===== Supplied records =====
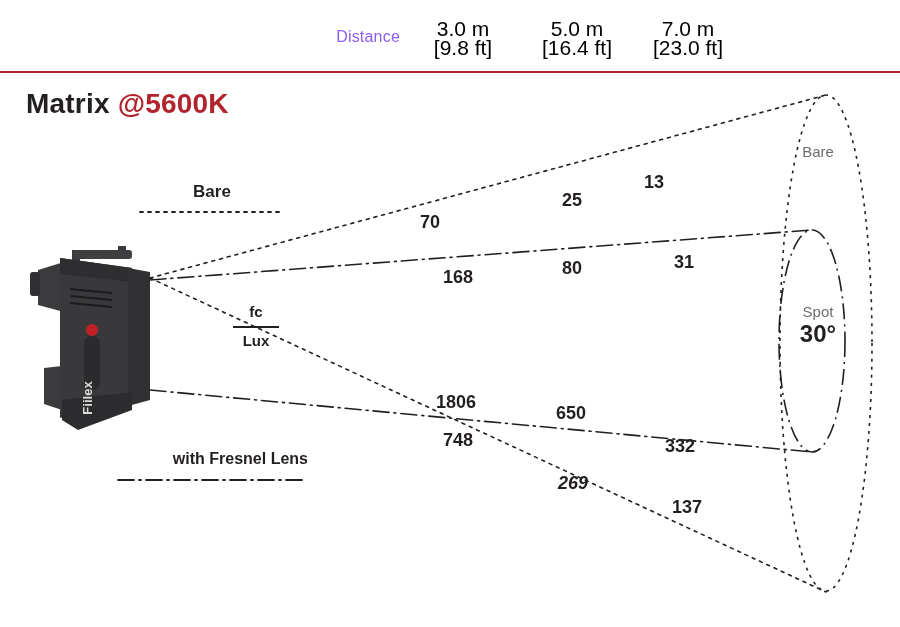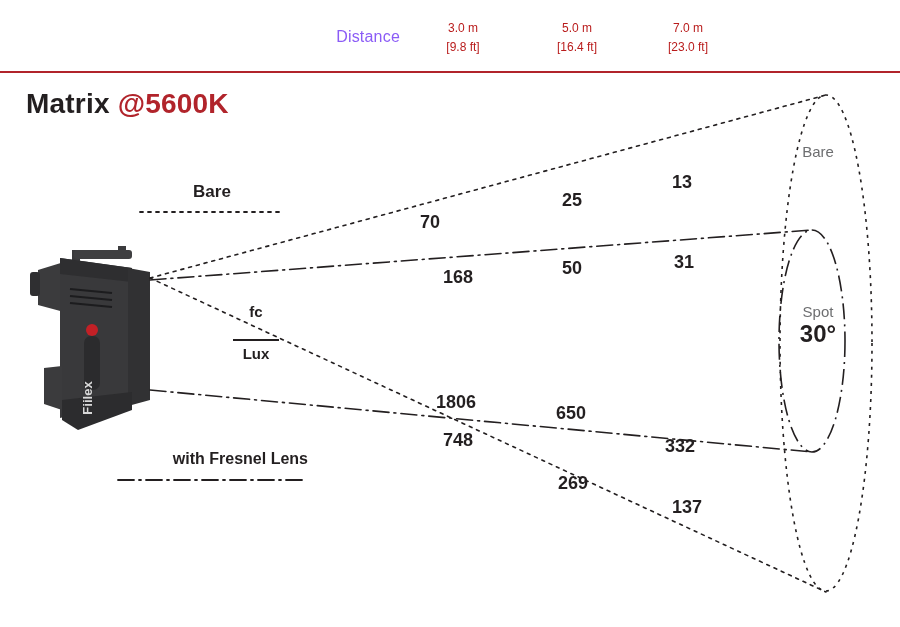--- a/index.html
+++ b/index.html
@@ -49,8 +49,8 @@
     top: 19px;
     width: 120px;
     text-align: center;
-    font-size: 12px;
-    color: #b91c1c;
+    font-size: 21px;
+    color: #000000;
     line-height: 19px;
   }
   .dist-col .m { display: block; }

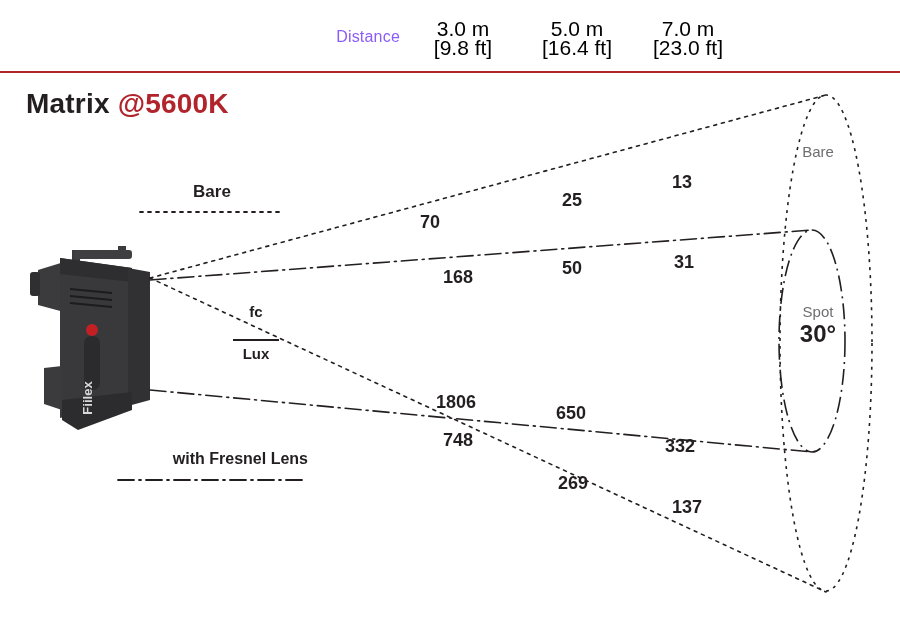--- a/index.html
+++ b/index.html
@@ -240,7 +240,7 @@
 
   <div class="val" style="left:420px; top:212px;">70</div>
   <div class="val" style="left:562px; top:190px;">25</div>
-  <div class="val" style="left:672px; top:172px;">13</div>
+  <div class="val" style="left:644px; top:172px;">13</div>
 
   <div class="val" style="left:443px; top:267px;">168</div>
   <div class="val" style="left:562px; top:258px;">50</div>

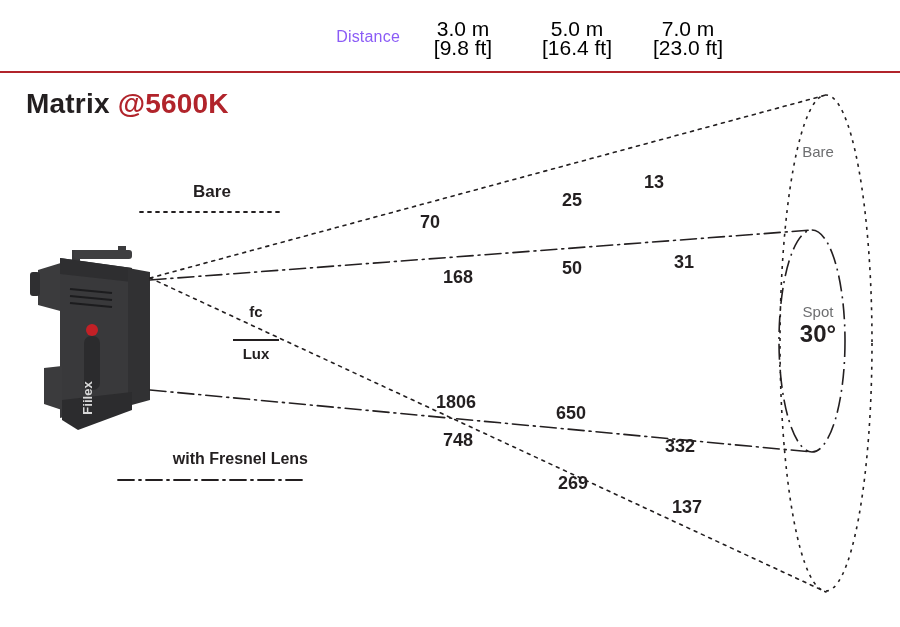--- a/index.html
+++ b/index.html
@@ -243,7 +243,7 @@
   <div class="val" style="left:644px; top:172px;">13</div>
 
   <div class="val" style="left:443px; top:267px;">168</div>
-  <div class="val" style="left:562px; top:258px;">50</div>
+  <div class="val" style="left:562px; top:258px;">80</div>
   <div class="val" style="left:674px; top:252px;">31</div>
 
   <div class="val" style="left:436px; top:392px;">1806</div>

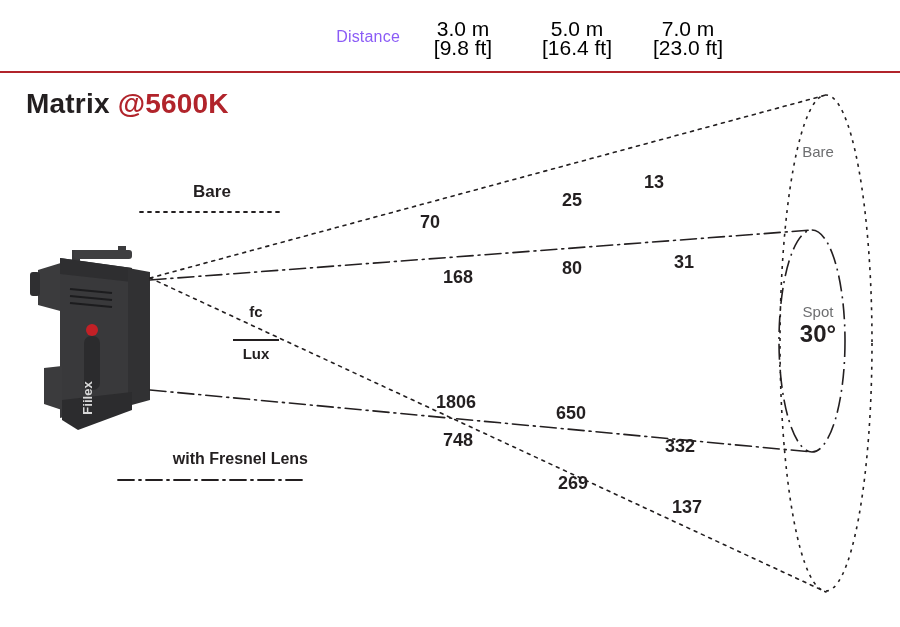--- a/index.html
+++ b/index.html
@@ -108,7 +108,7 @@
     font-size: 15px;
     font-weight: bold;
   }
-  .key .fc { display: block; padding-bottom: 19px; }
+  .key .fc { display: block; padding-bottom: 6px; }
   .key .bar {
     display: block;
     height: 2px;

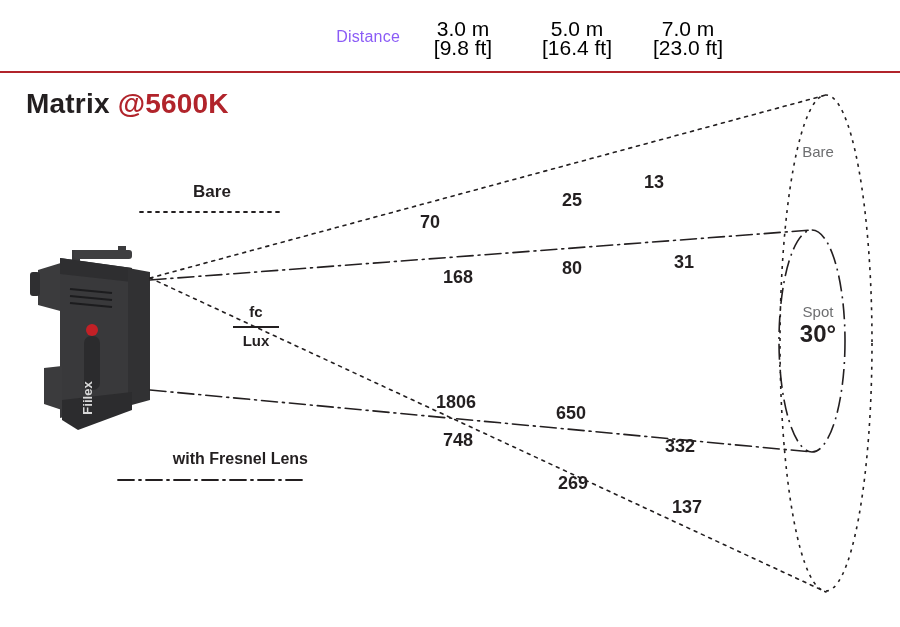--- a/index.html
+++ b/index.html
@@ -251,7 +251,7 @@
   <div class="val" style="left:665px; top:436px;">332</div>
 
   <div class="val" style="left:443px; top:430px;">748</div>
-  <div class="val" style="left:558px; top:473px;">269</div>
+  <div class="val" style="left:558px; top:473px;font-style:italic;">269</div>
   <div class="val" style="left:672px; top:497px;">137</div>
 
   <div class="beam-label" id="bare-angle">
=====
**Task to complete:** All of the entries above should be copied exactly, with the images left out.

**Response box:**
--- a/index.html
+++ b/index.html
@@ -49,8 +49,8 @@
     top: 19px;
     width: 120px;
     text-align: center;
-    font-size: 12px;
-    color: #b91c1c;
+    font-size: 21px;
+    color: #000000;
     line-height: 19px;
   }
   .dist-col .m { display: block; }

--- a/index.html
+++ b/index.html
@@ -240,7 +240,7 @@
 
   <div class="val" style="left:420px; top:212px;">70</div>
   <div class="val" style="left:562px; top:190px;">25</div>
-  <div class="val" style="left:672px; top:172px;">13</div>
+  <div class="val" style="left:644px; top:172px;">13</div>
 
   <div class="val" style="left:443px; top:267px;">168</div>
   <div class="val" style="left:562px; top:258px;">50</div>

--- a/index.html
+++ b/index.html
@@ -243,7 +243,7 @@
   <div class="val" style="left:644px; top:172px;">13</div>
 
   <div class="val" style="left:443px; top:267px;">168</div>
-  <div class="val" style="left:562px; top:258px;">50</div>
+  <div class="val" style="left:562px; top:258px;">80</div>
   <div class="val" style="left:674px; top:252px;">31</div>
 
   <div class="val" style="left:436px; top:392px;">1806</div>

--- a/index.html
+++ b/index.html
@@ -108,7 +108,7 @@
     font-size: 15px;
     font-weight: bold;
   }
-  .key .fc { display: block; padding-bottom: 19px; }
+  .key .fc { display: block; padding-bottom: 6px; }
   .key .bar {
     display: block;
     height: 2px;

--- a/index.html
+++ b/index.html
@@ -251,7 +251,7 @@
   <div class="val" style="left:665px; top:436px;">332</div>
 
   <div class="val" style="left:443px; top:430px;">748</div>
-  <div class="val" style="left:558px; top:473px;">269</div>
+  <div class="val" style="left:558px; top:473px;font-style:italic;">269</div>
   <div class="val" style="left:672px; top:497px;">137</div>
 
   <div class="beam-label" id="bare-angle">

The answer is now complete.